- _What to work on_: Among the entries below, find the line with "[926,447,969,455] curves ->", then quote it and each following line up to and including the line with "(964, 493) none", and nothing else.

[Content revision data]
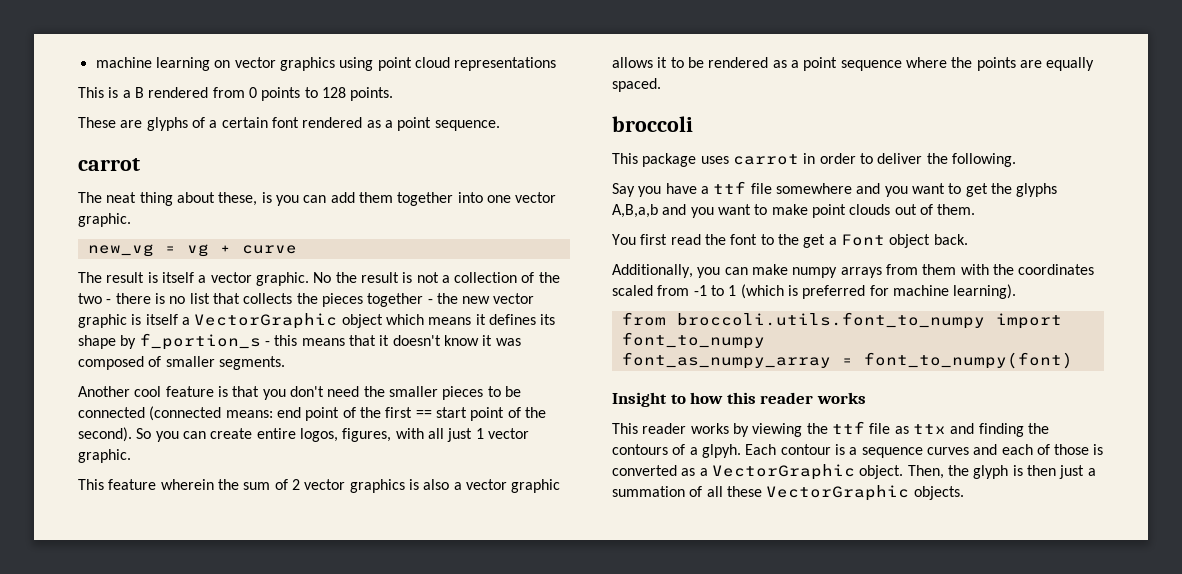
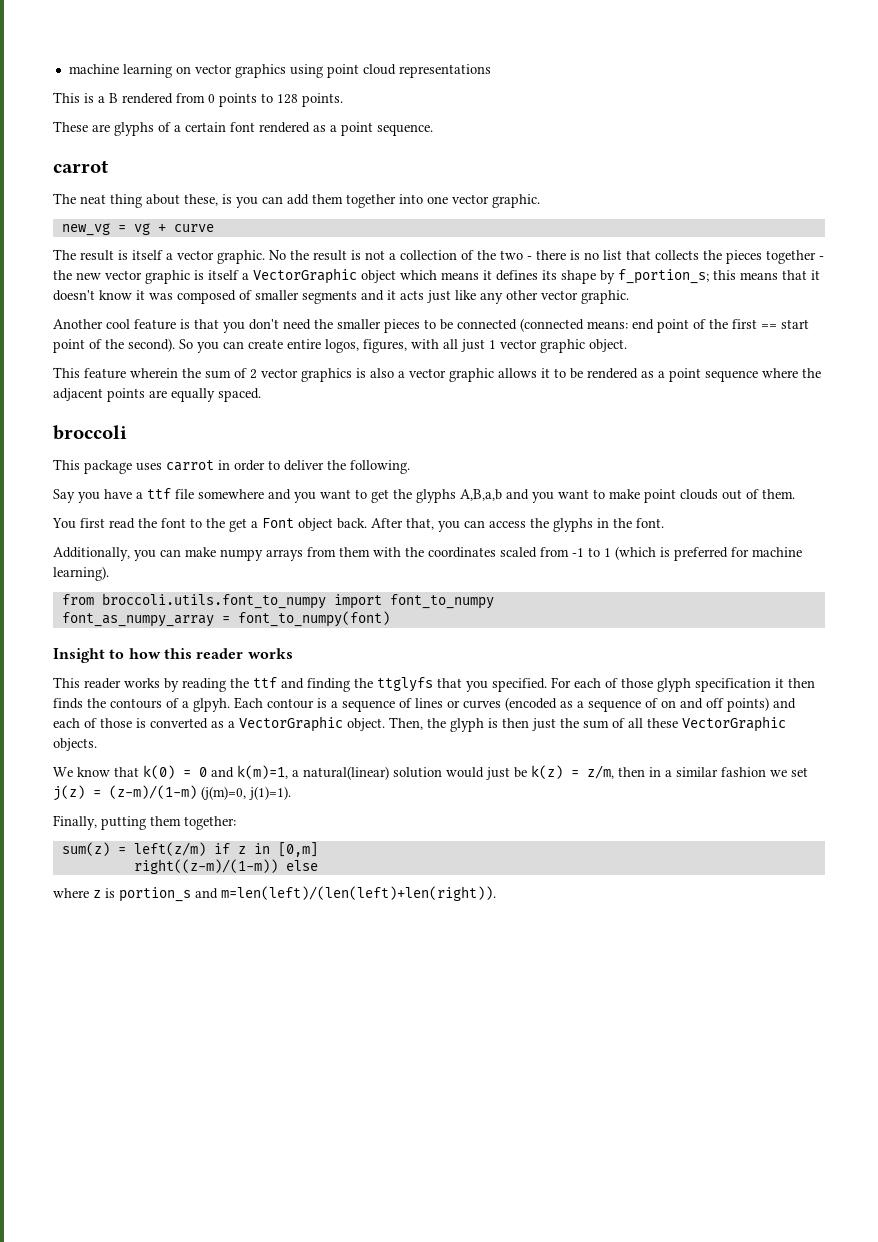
[139,333,270,350] f_portion_s - -> [618,269,709,284] f_portion_s;
[218,356,285,370] segments. -> [302,290,629,304] segments and it acts just like any other vector graphic.
[78,449,131,463] graphic. -> [540,339,627,353] graphic object.
(973, 62) none -> [53,388,103,401] adjacent
(968, 239) none -> [371,518,664,532] After that, you can access the glyphs in the font.
[752,423,803,437] viewing -> [182,678,226,692] reading
[869,423,1024,437] file as ttx and finding -> [281,677,815,692] [53,698,83,709] and finding the ttglyfs that you specified. For each of those glyph specification it then finds
[926,447,969,455] curves -> [399,697,769,712] of lines or curves (encoded as a sequence of on and off points)
[1087,468,1096,476] [612,486,685,497] a summation -> [560,718,609,729] the sum
(964, 493) none -> [53,765,808,780] [53,785,291,801] [53,815,236,830] [61,842,318,857] [133,859,318,874] [53,886,496,902] // We know that k(0) = 0 and k(m)=1, a natural(linear) solution would just be k(z) = z/m, then in a similar fashion we set j(z) = (z-m)/(1-m) (j(m)=0, j(1)=1). // Finally, putting them together: // sum(z) = left(z/m) if z in [0,m] // right((z-m)/(1-m)) else // where z is portion_s and m=len(left)/(len(left)+len(right)).

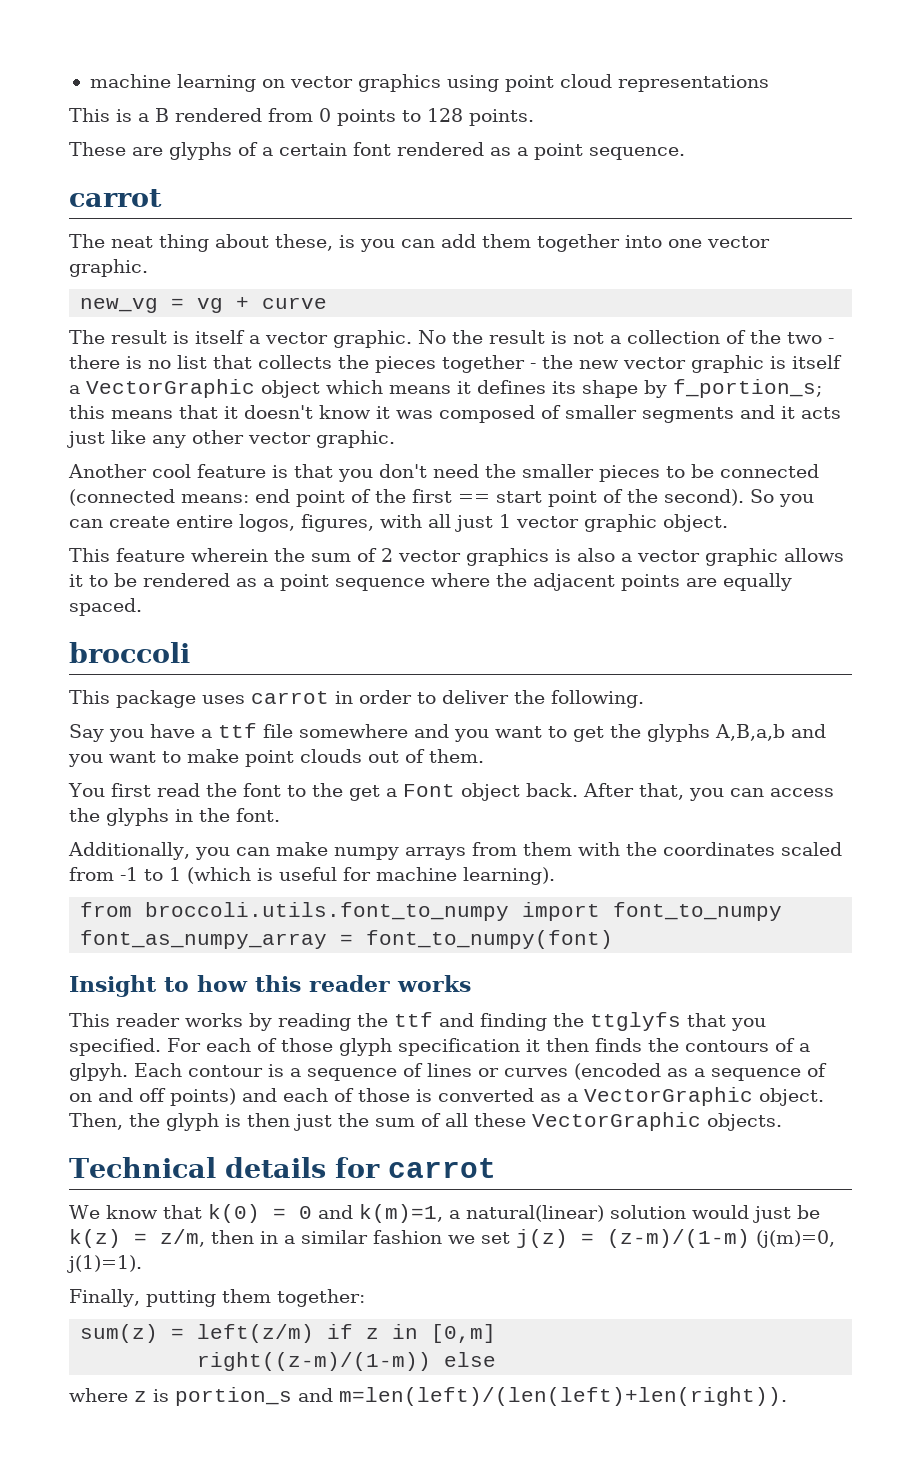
[674,547,728,561] preferred -> [279,867,337,881] useful
(97, 744) none -> [69,1157,496,1178] // Technical details for carrot

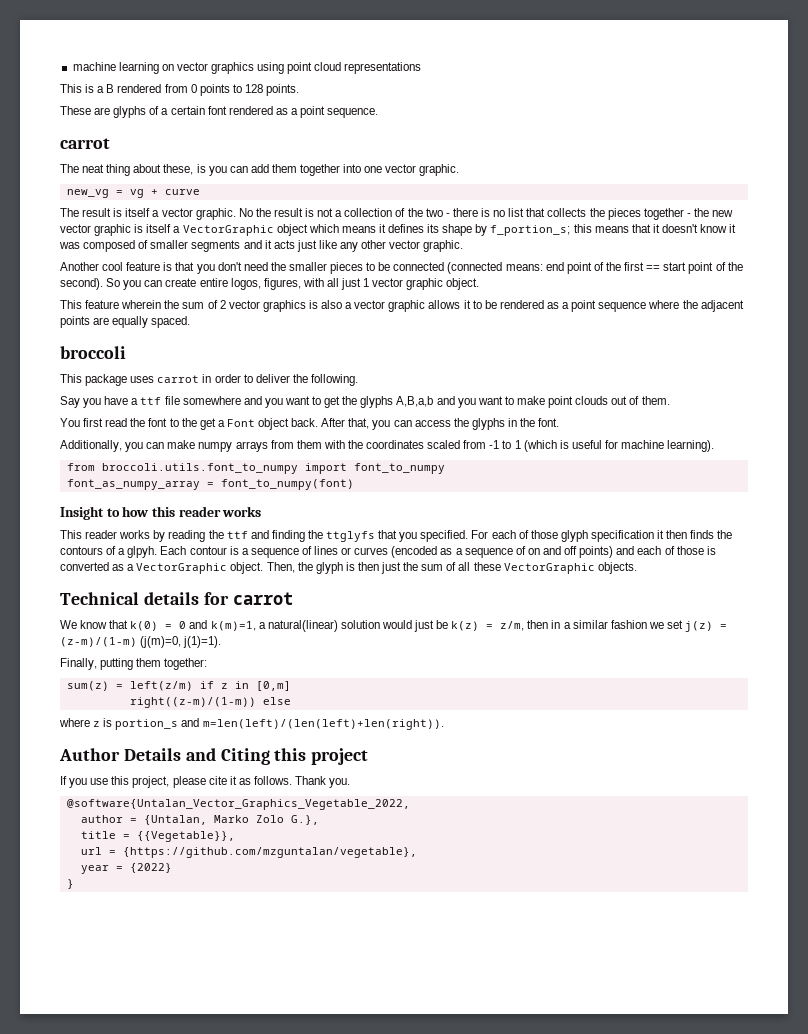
(787, 1396) none -> [59,748,369,765] [60,776,351,788] [66,799,410,810] [80,815,319,825] [80,831,235,842] [80,847,417,858] [80,863,172,874] [66,879,74,889] // Author Details and Citing this project // If you use this project, please cite it as follows. Thank you. // @software{Untalan_Vector_Graphics_Vegetable_2022, // author = {Untalan, Marko Zolo G.}, // title = {{Vegetable}}, // url = {https://github.com/mzguntalan/vegetable}, // year = {2022} // }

- _Solution to this task_:
[926,447,969,455] curves -> [399,697,769,712] of lines or curves (encoded as a sequence of on and off points)
[1087,468,1096,476] [612,486,685,497] a summation -> [560,718,609,729] the sum
(964, 493) none -> [53,765,808,780] [53,785,291,801] [53,815,236,830] [61,842,318,857] [133,859,318,874] [53,886,496,902] // We know that k(0) = 0 and k(m)=1, a natural(linear) solution would just be k(z) = z/m, then in a similar fashion we set j(z) = (z-m)/(1-m) (j(m)=0, j(1)=1). // Finally, putting them together: // sum(z) = left(z/m) if z in [0,m] // right((z-m)/(1-m)) else // where z is portion_s and m=len(left)/(len(left)+len(right)).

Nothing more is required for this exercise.